Sin Peaks runs at the Waldorf Hotel on Monday nights until June 25.
It’s a principle that’s permitted Sin Peaks to evolve wildly since opening night, five “episodes” ago, when it introduced its audience to the 1979 all-inclusive Tahitian paradise Sin Peaks Resort (aka the Waldorf Hotel’s basement cabaret room). The island’s awash in soap hallmarks like sex, betrayal, and scandal, but there’s also an active volcano, a hunt for a “double-barrelled-assholed” primate, a corpse in the resort’s boiler room, and the bomb dropped at that fateful Victoria Day show: a woman is back from the dead!
“I didn’t even know her mother was dead!” says Sin Peaks director Aimée Beaudoin, laughing as she speaks to the Straight the next day over chips and guacamole at a Main Street diner. Stephen Keppler, Sin Peaks codirector and actor, nods in agreement.
“It’s all improvised, so the director has to improvise as well,” he says. “That’s what makes the show kind of unique. You can’t control what people are going to do on the stage, so you have to just go with it and hope it’s going to go somewhere.”
Keppler knows this all too well.
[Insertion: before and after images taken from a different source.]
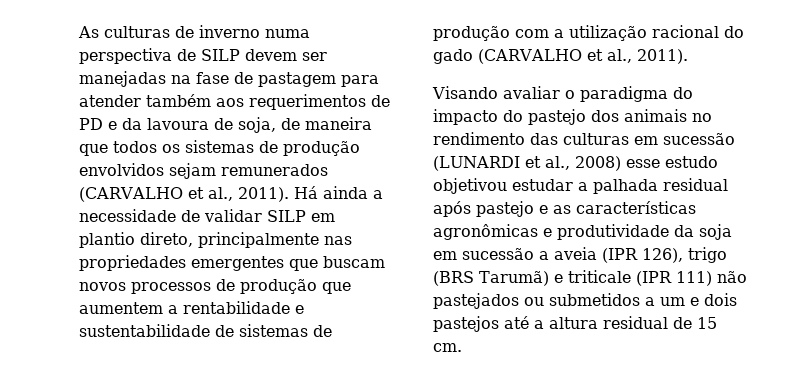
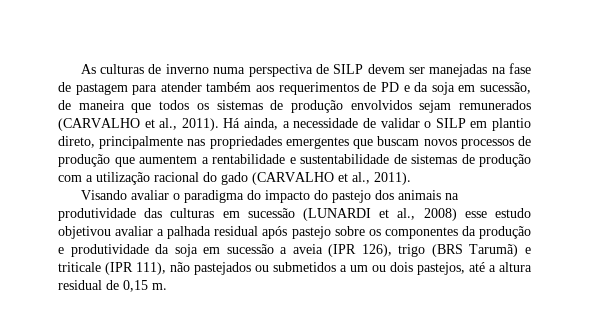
- As culturas de inverno numa perspectiva de SILP devem ser manejadas na fase de pastagem para atender também aos requerimentos de PD e da lavoura de soja, de maneira que todos os sistemas de produção envolvidos sejam remunerados (CARVALHO et al., 2011).
+ As culturas de inverno numa perspectiva de SILP devem ser manejadas na fase de pastagem para atender também aos requerimentos de PD e da soja em sucessão, de maneira que todos os sistemas de produção envolvidos sejam remunerados (CARVALHO et al., 2011).
- Há ainda a necessidade de validar SILP em plantio direto, principalmente nas propriedades emergentes que buscam novos processos de produção que aumentem a rentabilidade e sustentabilidade de sistemas de produção com a utilização racional do gado (CARVALHO et al., 2011).
+ Há ainda, a necessidade de validar o SILP em plantio direto, principalmente nas propriedades emergentes que buscam novos processos de produção que aumentem a rentabilidade e sustentabilidade de sistemas de produção com a utilização racional do gado (CARVALHO et al., 2011).
- Visando avaliar o paradigma do impacto do pastejo dos animais no rendimento das culturas em sucessão (LUNARDI et al., 2008) esse estudo objetivou estudar a palhada residual após pastejo e as características agronômicas e produtividade da soja em sucessão a aveia (IPR 126), trigo (BRS Tarumã) e triticale (IPR 111) não pastejados ou submetidos a um e dois pastejos até a altura residual de 15 cm.
+ Visando avaliar o paradigma do impacto do pastejo dos animais na produtividade das culturas em sucessão (LUNARDI et al., 2008) esse estudo objetivou avaliar a palhada residual após pastejo sobre os componentes da produção e produtividade da soja em sucessão a aveia (IPR 126), trigo (BRS Tarumã) e triticale (IPR 111), não pastejados ou submetidos a um ou dois pastejos, até a altura residual de 0,15 m.

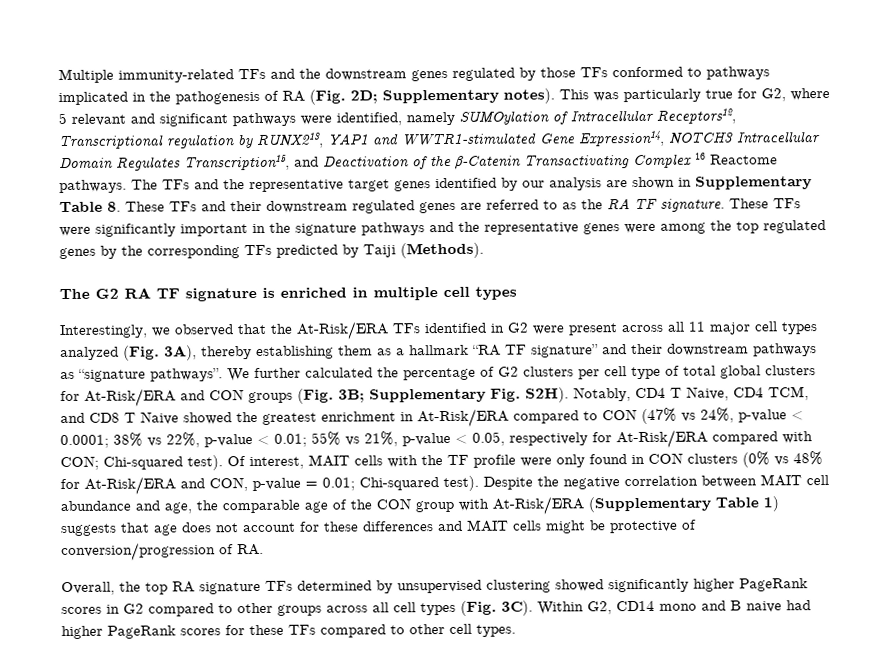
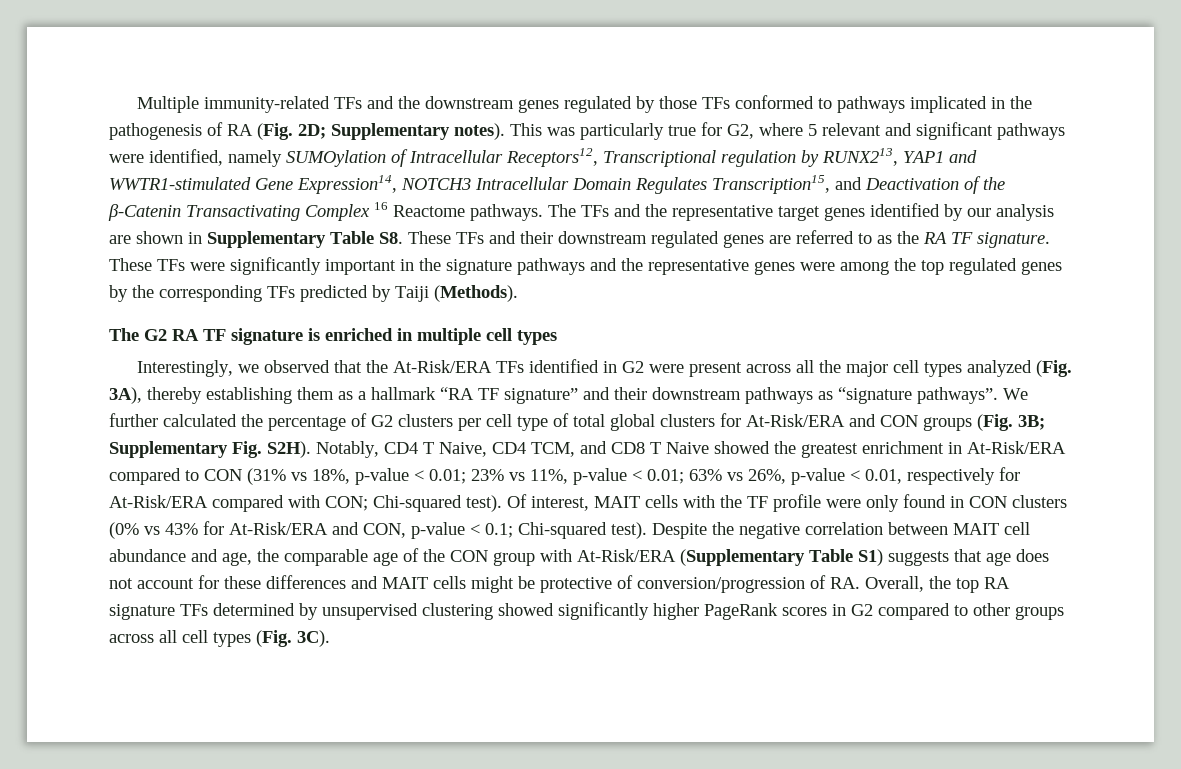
- The TFs and the representative target genes identified by our analysis are shown in Supplementary Table 8. These TFs and their downstream regulated genes are referred to as the RA TF signature.
+ The TFs and the representative target genes identified by our analysis are shown in Supplementary Table S8. These TFs and their downstream regulated genes are referred to as the RA TF signature.
- Interestingly, we observed that the At-Risk/ERA TFs identified in G2 were present across all 11 major cell types analyzed (Fig. 3A), thereby establishing them as a hallmark “RA TF signature” and their downstream pathways as “signature pathways”.
+ Interestingly, we observed that the At-Risk/ERA TFs identified in G2 were present across all the major cell types analyzed (Fig. 3A), thereby establishing them as a hallmark “RA TF signature” and their downstream pathways as “signature pathways”.
- Notably, CD4 Τ Νaive, CD4 TCM, and CD8 T Naive showed the greatest enrichment in At-Risk/ERA compared to CON (47% vs 24%, p-value < 0.0001; 38% vs 22%, p-value < 0.01; 55% vs 21%, p-value < 0.05, respectively for At-Risk/ERA compared with CON; Chi-squared test).
+ Notably, CD4 Τ Νaive, CD4 TCM, and CD8 T Naive showed the greatest enrichment in At-Risk/ERA compared to CON (31% vs 18%, p-value < 0.01; 23% vs 11%, p-value < 0.01; 63% vs 26%, p-value < 0.01, respectively for At-Risk/ERA compared with CON; Chi-squared test).
- Of interest, MAIT cells with the TF profile were only found in CON clusters (0% vs 48% for At-Risk/ERA and CON, p-value = 0.01; Chi-squared test).
+ Of interest, MAIT cells with the TF profile were only found in CON clusters (0% vs 43% for At-Risk/ERA and CON, p-value < 0.1; Chi-squared test).
- Despite the negative correlation between MAIT cell abundance and age, the comparable age of the CON group with At-Risk/ERA (Supplementary Table 1) suggests that age does not account for these differences and MAIT cells might be protective of conversion/progression of RA.
- Overall, the top RA signature TFs determined by unsupervised clustering showed significantly higher PageRank scores in G2 compared to other groups across all cell types (Fig. 3C). Within G2, CD14 mono and B naive had higher PageRank scores for these TFs compared to other cell types.
+ Despite the negative correlation between MAIT cell abundance and age, the comparable age of the CON group with At-Risk/ERA (Supplementary Table S1) suggests that age does not account for these differences and MAIT cells might be protective of conversion/progression of RA. Overall, the top RA signature TFs determined by unsupervised clustering showed significantly higher PageRank scores in G2 compared to other groups across all cell types (Fig. 3C).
He’s spent the last three weeks directing Sin Peaks in Beaudoin’s absence (she was busy playing the lead in her new vampire film, Truckstop Bloodsuckers, for Bite TV) and had to handle the Victoria Day debacler.
As evidenced by that show, the big risks that come with sudden upheaval can have brilliant payoffs. To fill the gap left by their lead’s absence, Keppler and Beaudoin crafted a one-night-only role for Beaudoin as Mrs. Beverly, the viciously funny, elderly mother of two prominent resort guests. It was a memorable debut: hilarious one-liners, moments of heartfelt growth, and a full-on same-sex make-out session with the island chief, who channelled Mrs. Beverly’s recently deceased husband.
But this is just one of at least 14 characters to inhabit the Sin Peaks Resort. It’s an impressive feat: the cast members have to negotiate the myriad plots and develop their characters in 90 minutes and 18 scenes. The pace is brisk and while not every joke lands, there are more hits than misses.
It helps that many of the young actors have roots in improv. Most are long-time friends from Edmonton who met at that city’s Jubilations Dinner Theatre and have since relocated here, and a few Vancouver actors and comedians round out the cast. But it’s still a relatively new experience for most to produce a weekly show. According to Keppler, it’s a lot of trial and error, but they’ve received friendly tips from like-minded improv companies across the country, including Edmonton’s Die-Nasty, the long-running weekly soap opera that counts Mike Myers and Nathan Fillion among its alumni.
“Die-Nasty have been doing it for 21 years and they’re our heroes,” Keppler says. “At first we were trying to emulate what they were doing, but now it’s becoming its own thing.”
With just weeks until the first season wraps on June 25, Beaudoin and Keppler are already thinking about the next iteration, which starts in September: westerns, fairy tales, and space odysseys have all been floated as possible genres. But first, how to steer Sin Peaks towards its first finale?
“There will be more death and sex in the next few weeks,” Beaudoin predicts. “I don’t think anybody’s safe. But I don’t want to get everyone bogged down with, ‘Oh, we have to tie everything up.’ Soap operas don’t really do that anyway. There’s still mysteries. We’ll just keep having fun. And hopefully, something will happen with that volcano.”
Sin Peaks runs at the Waldorf Hotel on Monday nights until June 25.